Khadka was born in Nepal and lived there for six years. At six years old, Khadka and his family moved to New Hampshire. Later, they moved to Mechanicsburg, Pennsylvania. He finished his school years at Cumberland Valley High School, a Title I school serving a large population of minority and low-income families. In school, he consistently connected with his social studies teachers.
When he arrived at Temple University, Khadka majored in political science, but he says he was still drawn to teaching. "There are all these privileges we have that we do not think about," says Khadka, adding that many of his relatives from Nepal could not receive a proper education. Growing up inspired by his teachers, he said he recognizes the value of their work and wants to give back. Eventually, he changed his major to secondary education-social studies with a specialization in political science. Khadka recalls the debut of the Abbott Elementary television series as a defining moment, a sign for him to pursue education. The show is about a public, underfunded school in Philadelphia. The creator, producer, co-writer and star of Abbott Elementary, Quinta Brunson, is also a former Owl.
"There was a show about a school in Philadelphia and people our age. I felt like this was my calling," Khadka explains.
When he is not in class, Khadka is busy working towards serving, uniting and building the Temple community with his peers as president of Temple Student Government (TSG). He was elected at the end of his sophomore year and says he hopes to make students feel more involved because it will enhance their college experiences. He believes each student has something unique to offer. Khadka's campaign, "Empower Owls," focused on policies relating to campus safety, sustainability, campus life and equality.
"Our whole goal this year is to create more of an umbrella under Temple and make us feel more like a community," Khadka says.

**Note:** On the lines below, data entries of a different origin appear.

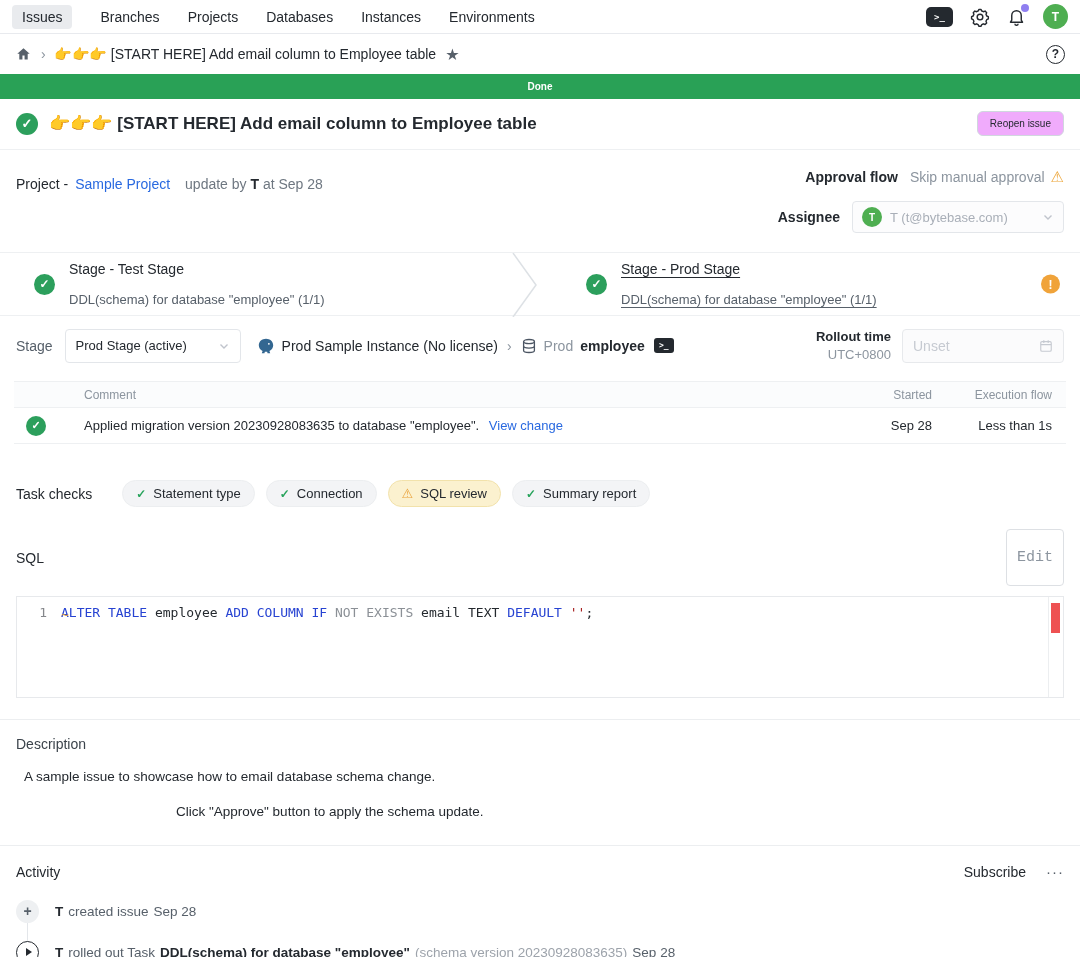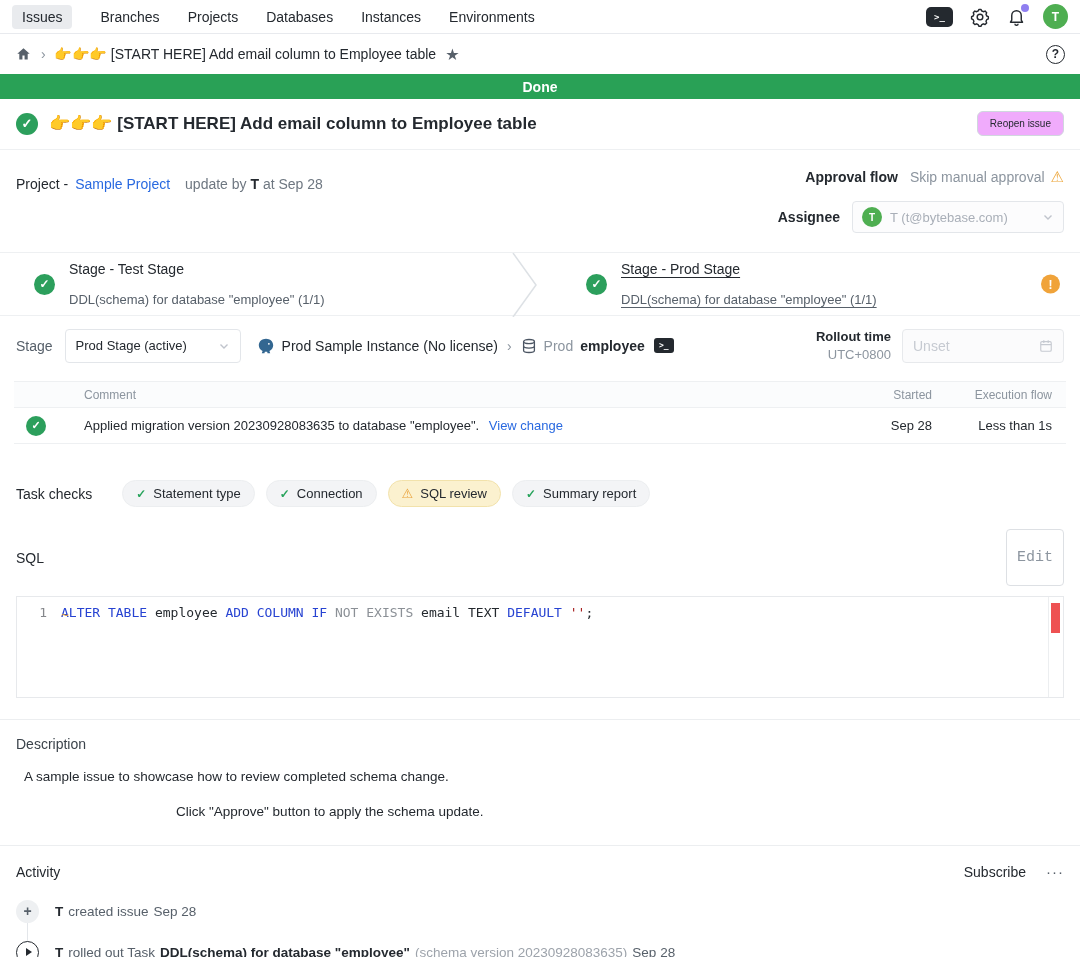--- a/index.html
+++ b/index.html
@@ -24,21 +24,21 @@
 
   
   .breadcrumb { height:40px; display:flex; align-items:center; gap:9px; padding:0 15px; font-size:14px; }
   .crumb-sep { color:#8c959f; font-size:14px; }
   .star { color:#57606a; font-size:16px; cursor:pointer; }
   .help-btn { margin-left:auto; width:19px; height:19px; border-radius:50%;
     border:1.6px solid #24292f; font-size:12px; font-weight:700;
     display:flex; align-items:center; justify-content:center; cursor:pointer; }
 
   
-  .done-banner { height:25px; background:#29a156; color:#fff; font-weight:700; font-size:14px;
+  .done-banner { height:25px; background:#29a156; color:#fff; font-weight:700; font-size:10px;
     display:flex; align-items:center; justify-content:center;text-align:center; }
 
   
   .title-row { display:flex; align-items:center; gap:11px; padding:12px 16px 13px;
     border-bottom:1px solid #eef0f2; }
   .check-circle { border-radius:50%; background:#2c9f5c; color:#fff; display:flex;
     align-items:center; justify-content:center; flex:none; }
   .check-lg { width:22px; height:22px; font-size:13px; font-weight:700; }
   .check-md { width:21px; height:21px; font-size:12px; font-weight:700; }
   .check-sm { width:20px; height:20px; font-size:11px; font-weight:700; }
@@ -372,21 +372,21 @@
     <div class="ruler">
       <span class="ruler-marker"></span>
     </div>
   </div>
 </section>
 
 <hr class="divider div-1">
 
 <section class="description">
   <div class="desc-label">Description</div>
-  <p class="desc-line1">A sample issue to showcase how to review completed schema change.</p>
+  <p class="desc-line1">A sample issue to showcase how to email database schema change.</p>
   <p class="desc-line2">Click "Approve" button to apply the schema update.</p>
 </section>
 
 <hr class="divider div-2">
 
 <section class="activity">
   <div class="act-header">
     <span class="act-label">Activity</span>
     <span class="subscribe">Subscribe</span>
     <span class="dots">···</span>

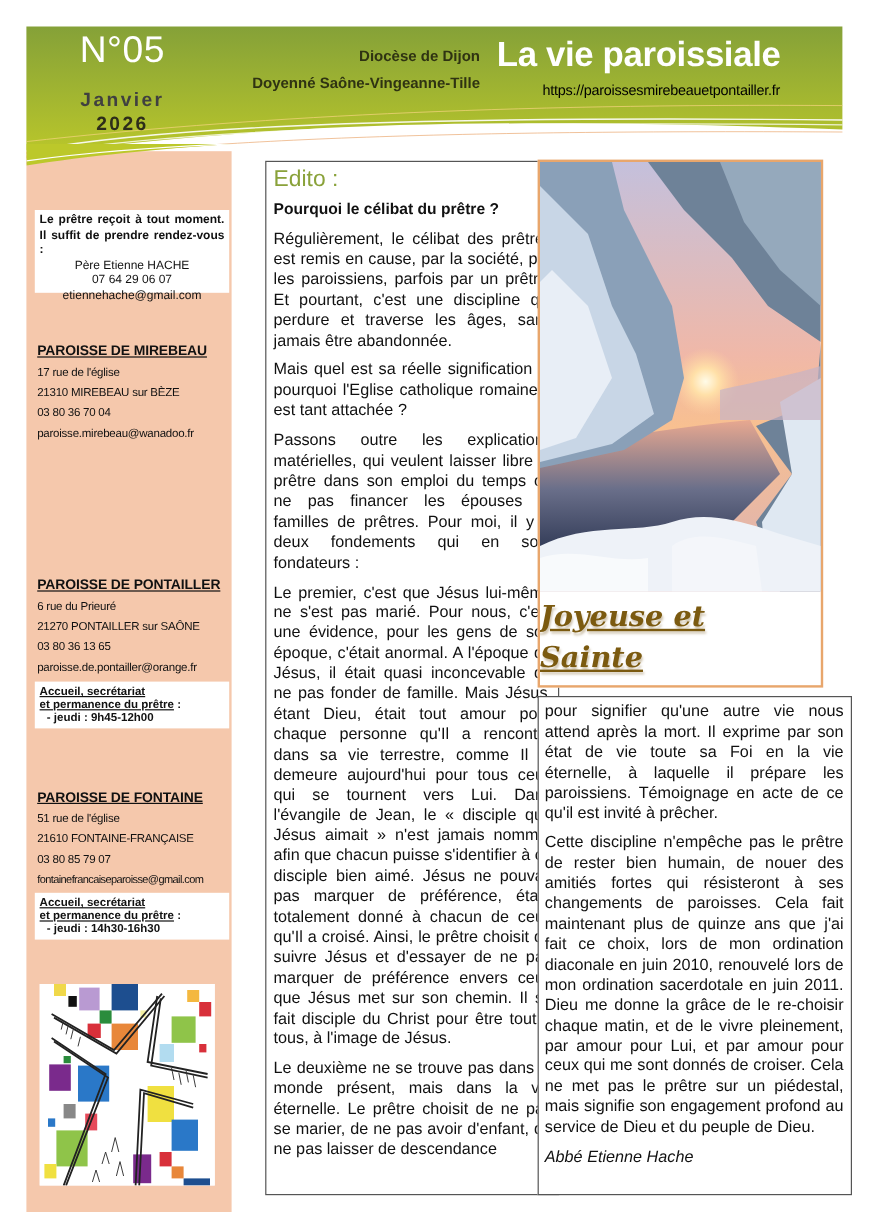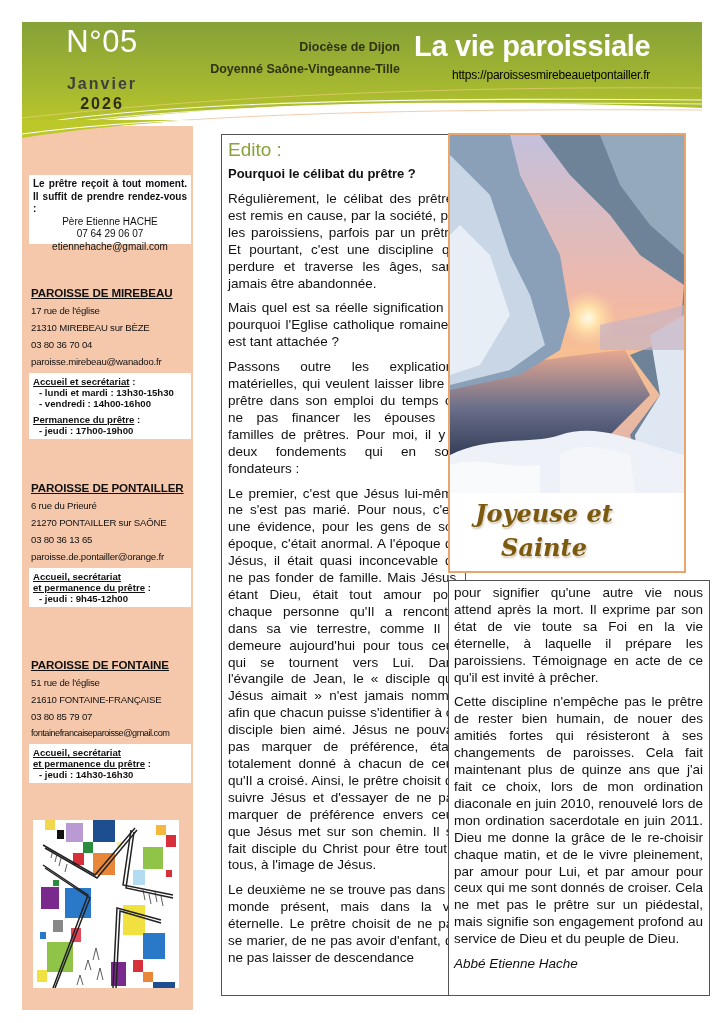--- a/index.html
+++ b/index.html
@@ -39,21 +39,21 @@
 
   
   .edito { position: absolute; left: 199px; top: 134px; width: 245px; height: 862px; border: 1px solid #555; background: #fff; padding: 4px 5px 0 6px; margin-left: 22px; }
   .edito-label { font-size: 19px; color: #8aa23a; margin-bottom: 5px; }
   .edito-question { font-size: 13px; font-weight: bold; margin-bottom: 10px; }
   .edito p { font-size: 13.5px; line-height: 16.9px; text-align: justify; margin-bottom: 8px; }
 
   
   .photo-frame { position: absolute; left: 448px; top: 133px; width: 238px; height: 440px; border: 2px solid #e8a66c; background: #fff; overflow: hidden; }
   .photo { position: absolute; left: 0; top: 0; width: 234px; height: 358px; }
-  .greeting { position: absolute; left: 0; top: 362px; width: 188px; text-align: center; font-family: "DejaVu Serif", serif; font-style: italic; font-weight: bold; color: #7b5a10; font-size: 24px; line-height: 34px; text-shadow: 1px 2px 2px rgba(120,90,30,0.35); }
+  .greeting { position: absolute; left: 0; top: 362px; width: 188px; font-family: "DejaVu Serif", serif; font-style: italic; font-weight: bold; color: #7b5a10; font-size: 24px; line-height: 34px; text-shadow: 1px 2px 2px rgba(120,90,30,0.35); text-decoration: underline; }
 
   .cont { position: absolute; left: 448px; top: 580px; width: 262px; height: 416px; border: 1px solid #555; background: #fff; padding: 4px 6px 0 5px; }
   .cont p { font-size: 13.5px; line-height: 16.9px; text-align: justify; margin-bottom: 8px; }
   .signature { font-size: 13.5px; font-style: italic; margin-top: 0; }
 </style>
 </head>
 <body>
 
 <svg class="header-svg" viewBox="0 0 724 140" preserveAspectRatio="none">
   <defs>
@@ -89,27 +89,20 @@
   <div class="contact-line">07 64 29 06 07</div>
   <div class="contact-line">etiennehache@gmail.com</div>
 </div>
 
 <div class="parish" style="top:286px">
   <div class="parish-title">PAROISSE DE MIREBEAU</div>
   <div class="parish-line">17 rue de l'église</div>
   <div class="parish-line">21310 MIREBEAU sur BÈZE</div>
   <div class="parish-line">03 80 36 70 04</div>
   <div class="parish-line">paroisse.mirebeau@wanadoo.fr</div>
-  <div class="hours-box">
-    <div><span class="ul">Accueil et secrétariat</span> :</div>
-    <div class="indent">- lundi et mardi :  13h30-15h30</div>
-    <div class="indent">- vendredi : 14h00-16h00</div>
-    <div class="gap"><span class="ul">Permanence du prêtre</span> :</div>
-    <div class="indent">- jeudi : 17h00-19h00</div>
-  </div>
 </div>
 
 <div class="parish" style="top:481px">
   <div class="parish-title">PAROISSE DE PONTAILLER</div>
   <div class="parish-line">6 rue du Prieuré</div>
   <div class="parish-line">21270 PONTAILLER sur SAÔNE</div>
   <div class="parish-line">03 80 36 13 65</div>
   <div class="parish-line">paroisse.de.pontailler@orange.fr</div>
   <div class="hours-box">
     <div class="ul">Accueil, secrétariat</div>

As an immigrant, person of color, and first-generation college student, Khadka says he does not take his leadership position lightly. While making decisions, it is important to him to consider the people he is representing.
"Every time I walk into a room, I am not alone. I have so many people and groups I represent. Being a person of color in education is big," says Khadka. "I had very few people of color as teachers." He emphasizes that students feel empowered and safe through connections with teachers who share similar experiences.
Khadka considers himself to be collaborative and drawn to being an advocate. He says his interest in teaching significantly impacts his advocacy work in TSG. When considering issues, he says he has an "educator brain." He explains that he takes action not just as president, but as a future educator and that he cares about how issues affect the school system.
"I've always been in spaces where I am advocating for people or being advocated for," he says. Knowing what it is like to be on both sides of this motivates Khadka to be a better student leader. Khadka says that his leadership team always strives to be "people helping people."
Khadka is passionate about educational policy as well. He hopes to see teachers being paid more, working contract hours, and having access to adequate resources and classrooms.
"Change only happens if we talk, if we demand better, and if we push for better," says Khadka. The College of Education and Human Development faculty is here to "foster a new era of educators." He recognizes academic advisor Allison Warren as someone who is there for students through her work pointing out available resources, helping create graduation/course schedules, and just being a support system.
As a leader, Khadka wants to hear the voices of those he represents. He invites feedback and suggestions by contacting TSG.
As a student, he says he is proud to be a part of the CEHD, with faculty, staff and students that are here to "foster a new era of educators" to serve and lead in their own communities.